_ABOUT THIS EXERCISE:_
Among the lines below, count those that include "subtotal", and state the count alone.

(Collected data)

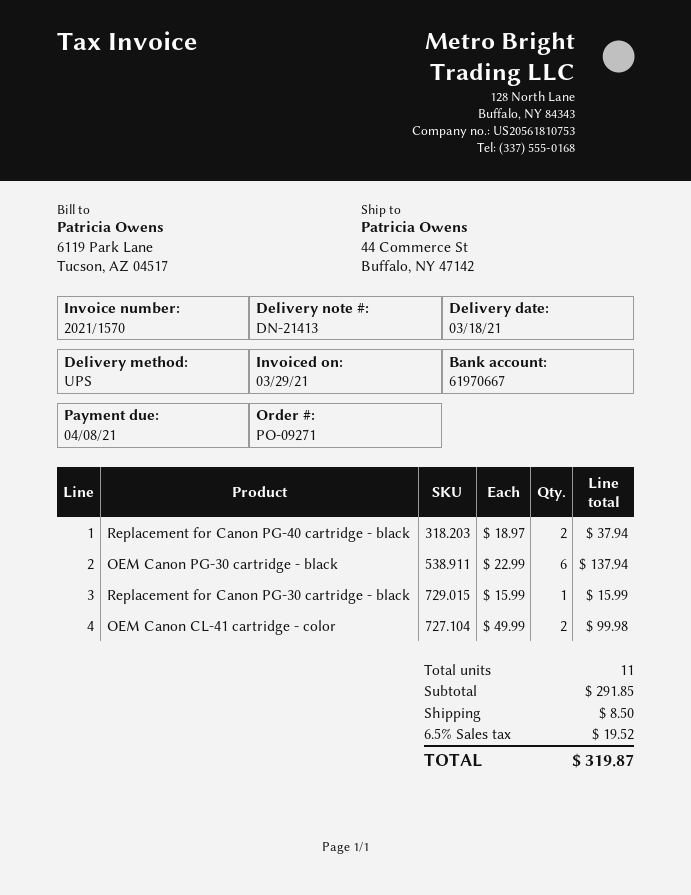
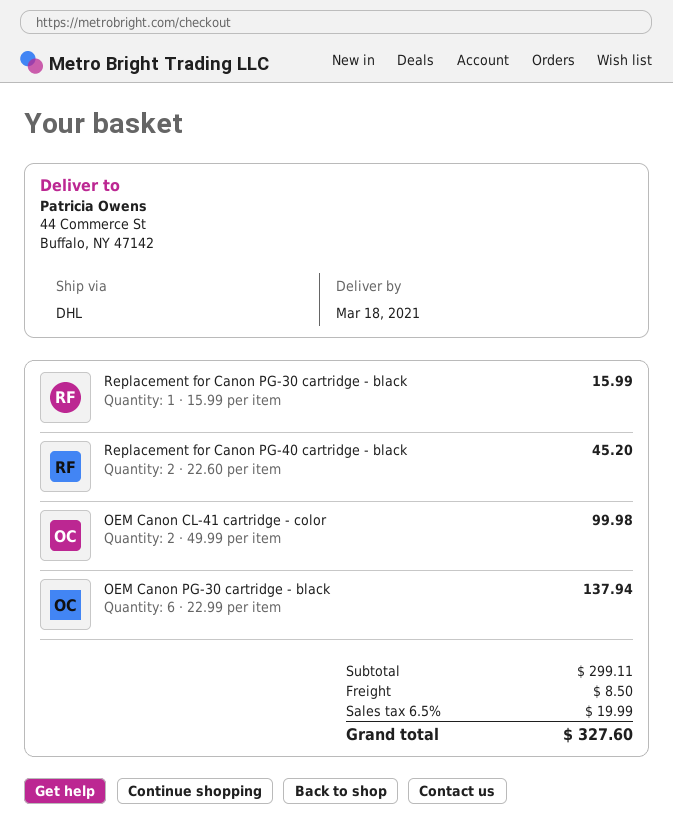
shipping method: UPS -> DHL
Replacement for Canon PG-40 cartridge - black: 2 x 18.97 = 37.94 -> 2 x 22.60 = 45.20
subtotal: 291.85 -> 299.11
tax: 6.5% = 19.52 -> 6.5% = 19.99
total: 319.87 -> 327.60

* * *

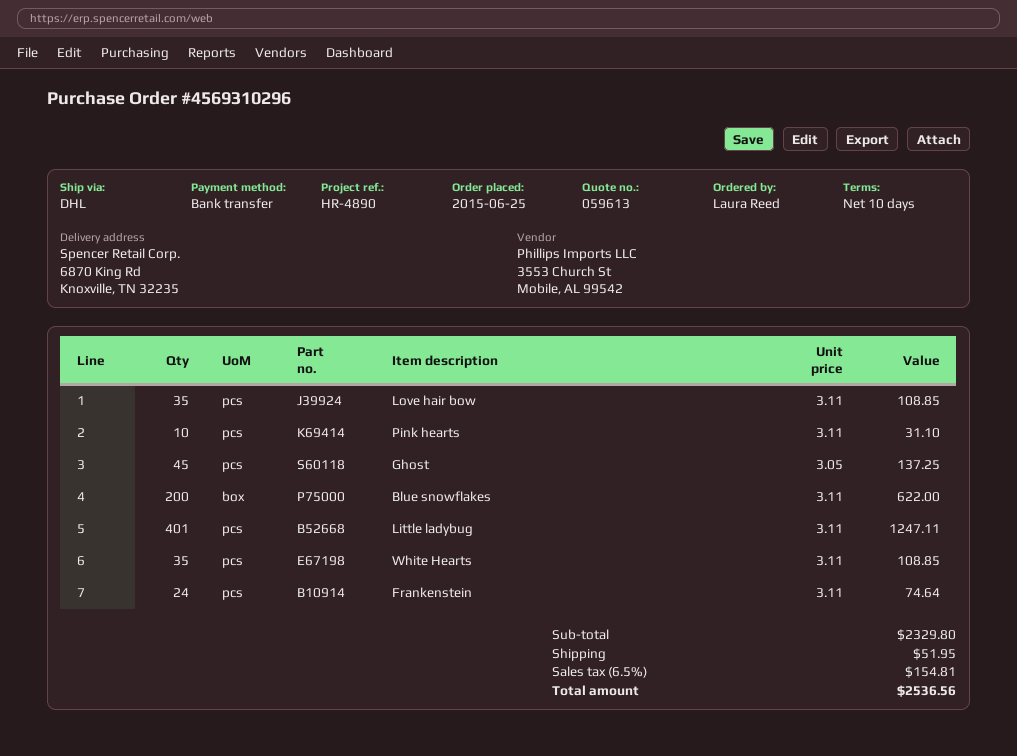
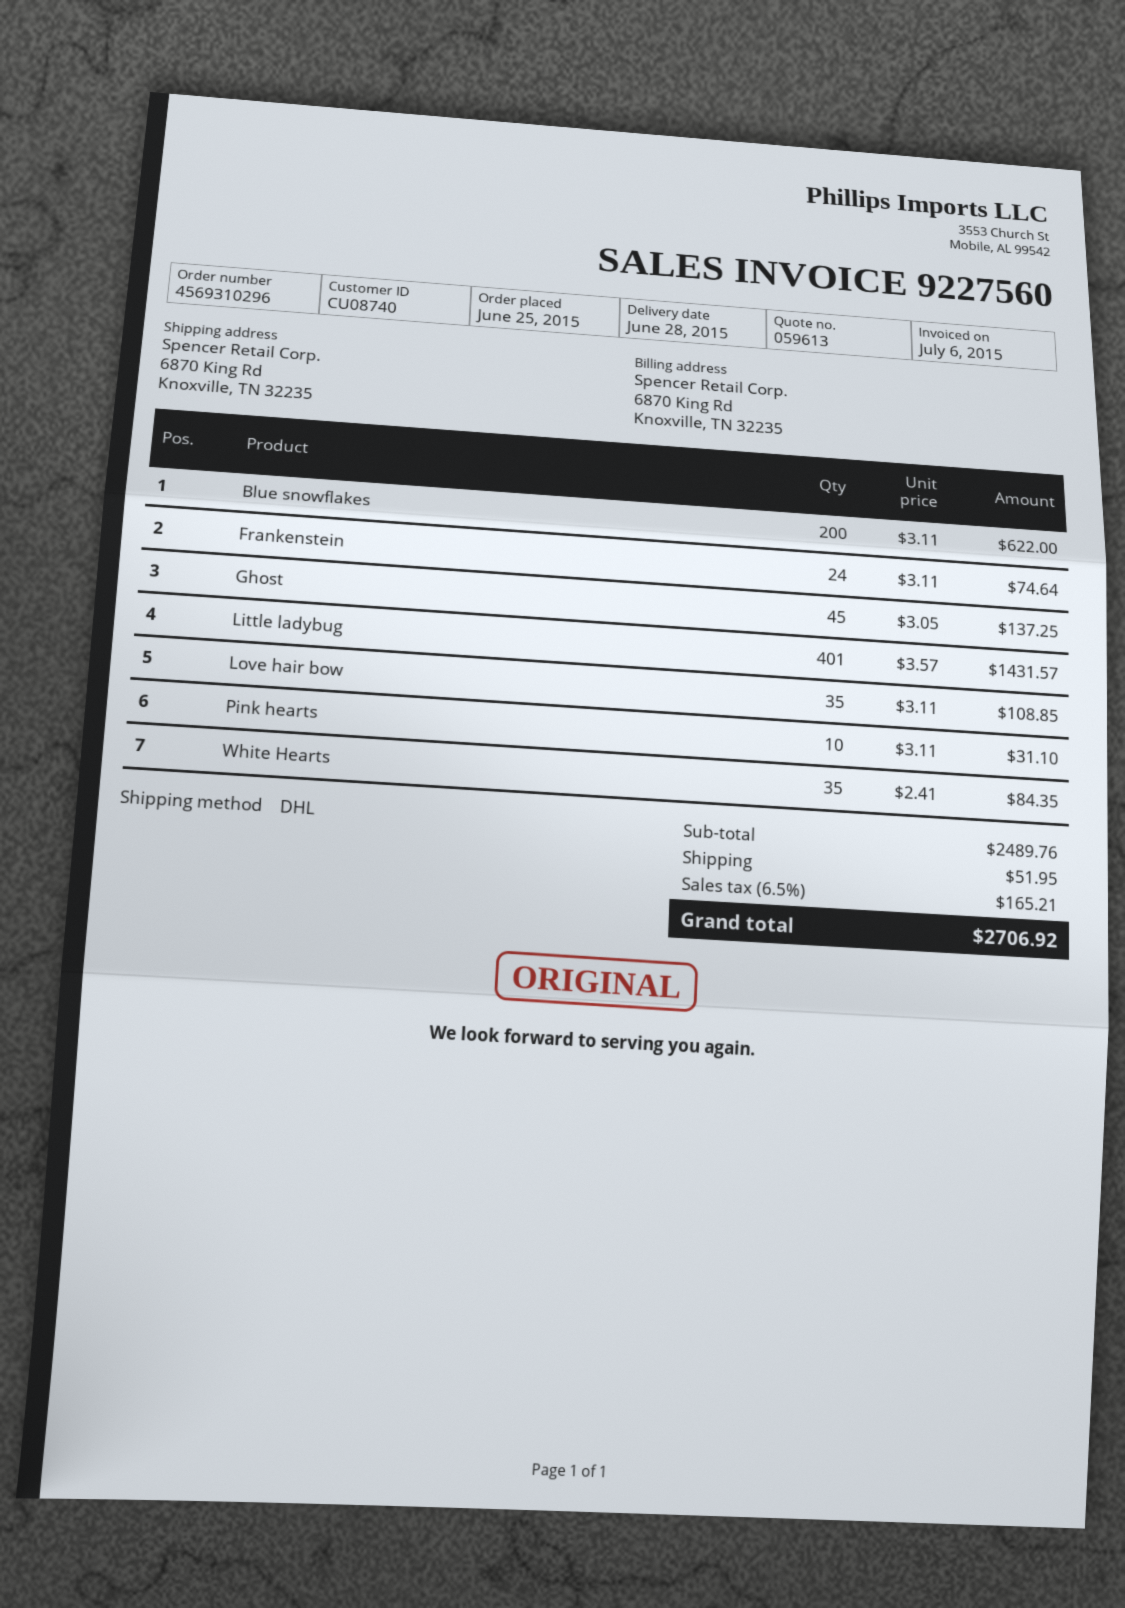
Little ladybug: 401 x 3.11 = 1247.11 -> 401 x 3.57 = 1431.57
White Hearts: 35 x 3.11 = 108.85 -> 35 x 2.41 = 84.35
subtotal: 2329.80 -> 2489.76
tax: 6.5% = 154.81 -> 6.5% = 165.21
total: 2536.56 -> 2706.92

_ANSWER BELOW:_
2